Edit difference data
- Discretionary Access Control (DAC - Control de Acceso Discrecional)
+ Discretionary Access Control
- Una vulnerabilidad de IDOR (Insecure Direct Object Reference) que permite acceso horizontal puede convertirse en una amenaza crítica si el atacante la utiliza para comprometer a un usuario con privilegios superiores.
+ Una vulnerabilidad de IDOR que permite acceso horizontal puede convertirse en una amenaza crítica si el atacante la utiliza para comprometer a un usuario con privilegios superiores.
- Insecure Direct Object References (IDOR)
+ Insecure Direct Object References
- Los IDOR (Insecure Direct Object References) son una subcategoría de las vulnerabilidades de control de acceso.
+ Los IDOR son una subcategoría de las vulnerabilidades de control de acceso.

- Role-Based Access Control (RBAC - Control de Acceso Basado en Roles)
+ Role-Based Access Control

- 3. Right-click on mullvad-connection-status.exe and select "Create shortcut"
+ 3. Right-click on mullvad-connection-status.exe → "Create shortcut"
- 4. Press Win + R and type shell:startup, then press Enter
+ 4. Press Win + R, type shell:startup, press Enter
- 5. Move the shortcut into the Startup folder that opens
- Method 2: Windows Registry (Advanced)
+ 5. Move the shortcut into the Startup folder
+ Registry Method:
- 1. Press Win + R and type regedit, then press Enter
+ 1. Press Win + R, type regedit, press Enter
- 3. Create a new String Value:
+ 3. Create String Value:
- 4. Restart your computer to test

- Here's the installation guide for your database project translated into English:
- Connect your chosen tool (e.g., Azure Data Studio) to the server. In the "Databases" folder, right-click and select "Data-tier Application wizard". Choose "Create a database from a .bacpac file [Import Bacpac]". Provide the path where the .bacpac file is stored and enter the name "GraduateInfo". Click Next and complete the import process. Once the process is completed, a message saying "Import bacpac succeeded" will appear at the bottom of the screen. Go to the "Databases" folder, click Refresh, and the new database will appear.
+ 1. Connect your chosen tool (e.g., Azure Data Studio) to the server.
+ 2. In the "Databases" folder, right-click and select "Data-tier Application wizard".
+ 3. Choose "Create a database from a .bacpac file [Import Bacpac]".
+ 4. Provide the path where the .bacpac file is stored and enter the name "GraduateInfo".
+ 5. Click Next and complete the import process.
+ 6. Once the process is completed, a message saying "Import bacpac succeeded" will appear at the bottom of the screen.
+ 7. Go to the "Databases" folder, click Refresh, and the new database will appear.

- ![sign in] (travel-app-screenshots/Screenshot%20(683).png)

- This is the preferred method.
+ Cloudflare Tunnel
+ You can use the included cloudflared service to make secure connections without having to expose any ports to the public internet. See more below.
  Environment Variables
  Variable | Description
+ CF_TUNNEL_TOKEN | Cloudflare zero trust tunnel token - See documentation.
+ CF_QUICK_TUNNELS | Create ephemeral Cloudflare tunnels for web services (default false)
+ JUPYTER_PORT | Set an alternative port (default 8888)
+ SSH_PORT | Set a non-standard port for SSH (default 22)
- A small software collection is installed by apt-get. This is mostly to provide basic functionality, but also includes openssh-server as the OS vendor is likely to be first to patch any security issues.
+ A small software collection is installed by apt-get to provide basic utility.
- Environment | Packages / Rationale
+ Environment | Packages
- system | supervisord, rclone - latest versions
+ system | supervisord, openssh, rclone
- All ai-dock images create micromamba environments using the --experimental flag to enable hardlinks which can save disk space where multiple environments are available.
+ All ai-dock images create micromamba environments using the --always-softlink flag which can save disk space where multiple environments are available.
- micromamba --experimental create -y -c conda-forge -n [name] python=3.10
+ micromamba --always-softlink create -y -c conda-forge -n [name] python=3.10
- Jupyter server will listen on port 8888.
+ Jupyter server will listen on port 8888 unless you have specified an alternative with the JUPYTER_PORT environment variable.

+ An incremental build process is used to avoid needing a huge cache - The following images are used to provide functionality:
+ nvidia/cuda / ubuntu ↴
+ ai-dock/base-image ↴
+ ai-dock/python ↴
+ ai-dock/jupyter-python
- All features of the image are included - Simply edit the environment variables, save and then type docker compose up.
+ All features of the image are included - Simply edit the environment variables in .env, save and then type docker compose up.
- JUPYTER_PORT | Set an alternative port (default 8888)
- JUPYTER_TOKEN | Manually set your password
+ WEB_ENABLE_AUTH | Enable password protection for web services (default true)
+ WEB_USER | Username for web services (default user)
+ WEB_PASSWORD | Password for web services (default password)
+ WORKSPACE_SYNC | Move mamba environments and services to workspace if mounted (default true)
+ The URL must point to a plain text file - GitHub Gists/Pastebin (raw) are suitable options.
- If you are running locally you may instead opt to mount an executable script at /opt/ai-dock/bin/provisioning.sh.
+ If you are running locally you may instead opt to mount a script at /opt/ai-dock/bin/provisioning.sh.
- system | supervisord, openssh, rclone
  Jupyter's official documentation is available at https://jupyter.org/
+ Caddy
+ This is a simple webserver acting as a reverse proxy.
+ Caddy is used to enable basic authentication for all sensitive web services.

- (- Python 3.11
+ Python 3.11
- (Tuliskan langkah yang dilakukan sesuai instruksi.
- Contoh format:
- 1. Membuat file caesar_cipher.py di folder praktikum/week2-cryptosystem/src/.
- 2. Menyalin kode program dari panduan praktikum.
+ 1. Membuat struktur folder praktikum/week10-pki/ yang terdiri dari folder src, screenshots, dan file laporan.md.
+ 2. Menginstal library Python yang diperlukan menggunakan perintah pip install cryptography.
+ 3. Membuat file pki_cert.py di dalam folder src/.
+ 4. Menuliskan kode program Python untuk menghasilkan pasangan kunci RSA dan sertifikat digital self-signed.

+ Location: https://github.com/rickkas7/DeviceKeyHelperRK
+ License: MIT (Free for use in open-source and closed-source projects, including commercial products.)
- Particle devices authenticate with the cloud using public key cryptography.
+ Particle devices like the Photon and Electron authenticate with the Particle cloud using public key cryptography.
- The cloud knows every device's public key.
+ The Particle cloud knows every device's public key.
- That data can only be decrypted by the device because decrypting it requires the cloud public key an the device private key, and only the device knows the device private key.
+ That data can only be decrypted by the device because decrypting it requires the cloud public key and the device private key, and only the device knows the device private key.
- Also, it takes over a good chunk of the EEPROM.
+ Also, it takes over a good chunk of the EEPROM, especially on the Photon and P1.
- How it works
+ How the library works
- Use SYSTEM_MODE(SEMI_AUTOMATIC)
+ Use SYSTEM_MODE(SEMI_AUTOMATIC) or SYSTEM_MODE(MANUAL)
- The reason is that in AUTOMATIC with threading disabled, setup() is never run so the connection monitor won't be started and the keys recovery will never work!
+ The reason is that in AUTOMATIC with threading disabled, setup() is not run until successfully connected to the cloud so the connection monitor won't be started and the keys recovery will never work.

• What this task involves
Once you reach the line with "Photon and P1." in the data above, copy it and every line after it exactly, up to and including the line with "- The reason".

• Result below
+ Also, it takes over a good chunk of the EEPROM, especially on the Photon and P1.
- How it works
+ How the library works
- Use SYSTEM_MODE(SEMI_AUTOMATIC)
+ Use SYSTEM_MODE(SEMI_AUTOMATIC) or SYSTEM_MODE(MANUAL)
- The reason is that in AUTOMATIC with threading disabled, setup() is never run so the connection monitor won't be started and the keys recovery will never work!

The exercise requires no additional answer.